Im Übrigen trägt er selbst vor, dass sich das [X.] gleichwohl ("Ungeachtet dessen …") in den Entscheidungsgründen von sich aus mit den von ihm in diesem Schreiben (und in dem als dessen Anlage beigefügten Schreiben vom 23.11.2018) vorgetragenen Argumenten sowohl hinsichtlich der dort zitierten Rechtsprechung des [X.] Berlin-Brandenburg als auch zum Bestimmtheitsgebot des § 33 [X.] sowie der Problematik einer rückwirkenden Aufhebung auseinander gesetzt habe. Der Anspruch auf rechtliches Gehör gebietet jedoch nur, dass das Gericht die Ausführungen der Prozessbeteiligten zur Kenntnis nimmt und in Erwägung zieht (stRspr, [X.] Beschluss vom 29.10.2018 - [X.] R 4/18 BH - Juris RdNr 6 mwN). Genau dies hat das [X.] aber getan, indem es ausgeführt hat, dass dem klägerischen Schreiben vom 25.11.2018 kein neuer - dh aus früheren Schreiben des [X.] nicht bereits bekannter - Vortrag zu entnehmen sei, der zu einer anderen Beurteilung hätte führen können.

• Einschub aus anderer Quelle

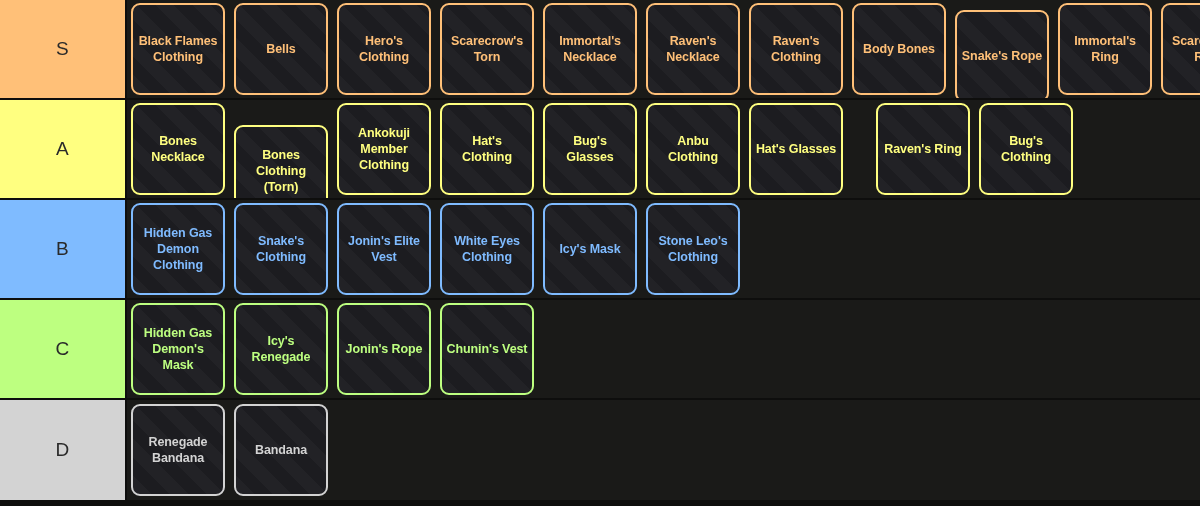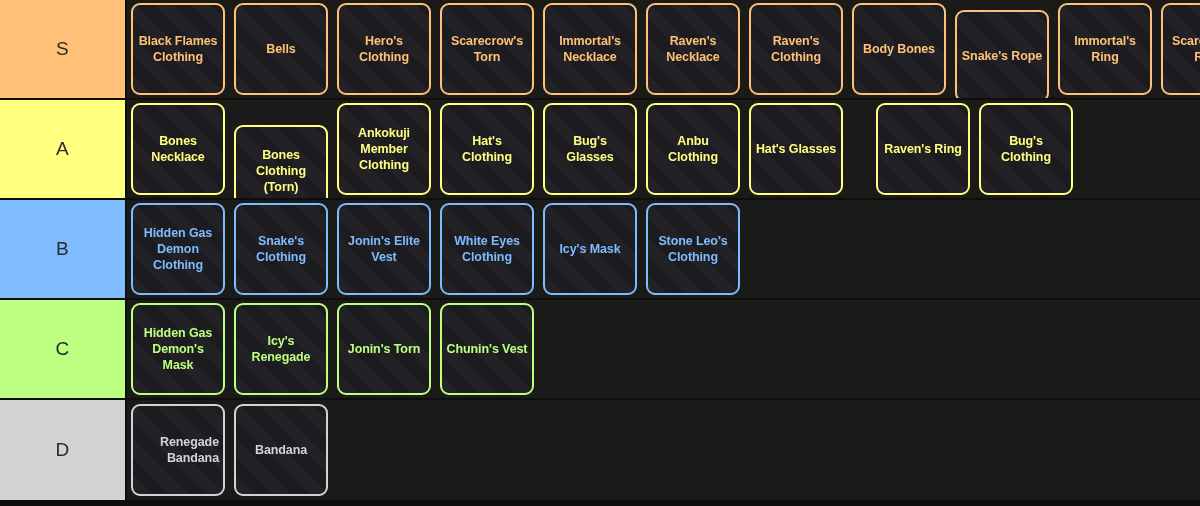"Jonin's Torn" span { text: Torn -> Rope }
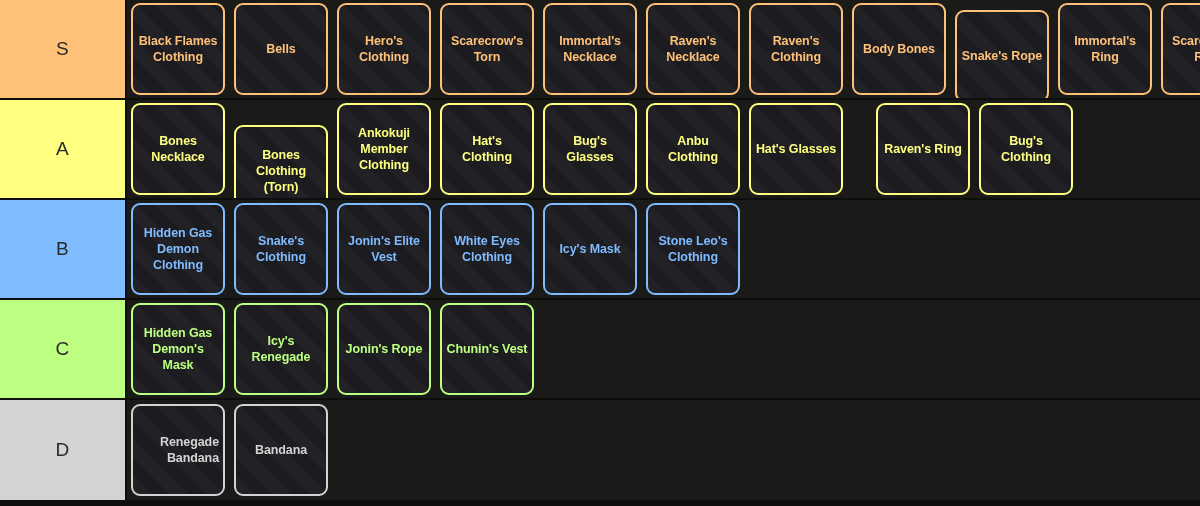"Renegade Bandana" div.tile { text-align: right -> none }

Das Prozessgrundrecht auf rechtliches Gehör gibt einem Beteiligten keinen Anspruch darauf, mit seinem Vorbringen auch in der Sache Erfolg zu haben, letztlich also "erhört" zu werden. Dass das [X.] der Rechtsansicht des [X.] nicht gefolgt ist und er das Berufungsurteil inhaltlich für unzutreffend hält, eröffnet die Revisionsinstanz nicht (vgl stRspr, zB Senatsbeschluss vom 28.9.2018 - [X.] V 21/18 B - Juris RdNr 11 mwN).

6

Von einer weiteren Begründung sieht der Senat ab (vgl § 160a Abs 4 S 2 Halbs 2 [X.]).

7

Die nicht formgerecht begründete Beschwerde ist gemäß § 160a Abs 4 [X.] Halbs 2 iVm § 169 S 2 und 3 [X.] durch Beschluss ohne Zuziehung [X.] zu verwerfen.

8

Die Kostenentscheidung beruht auf einer entsprechenden Anwendung des § 193 [X.].

Meta

B 9 SB 6/19 B

27.05.2019

Bundessozialgericht 9. Senat

Beschluss

Sachgebiet: SB

vorgehend SG Dortmund, 28. Juni 2017, Az: S 20 SB 1974/15, Urteil

§ 160a SGG, § 160 Abs 2 Nr 3 SGG, § 62 SGG, § 133 S 1 SGG, § 134 SGG, § 202 S 1 SGG, § 318 ZPO, Art 103 Abs 1 GG

Zitier­vorschlag: Bundessozialgericht, Beschluss vom 27.05.2019, Az. B 9 SB 6/19 B (REWIS RS 2019, 6852)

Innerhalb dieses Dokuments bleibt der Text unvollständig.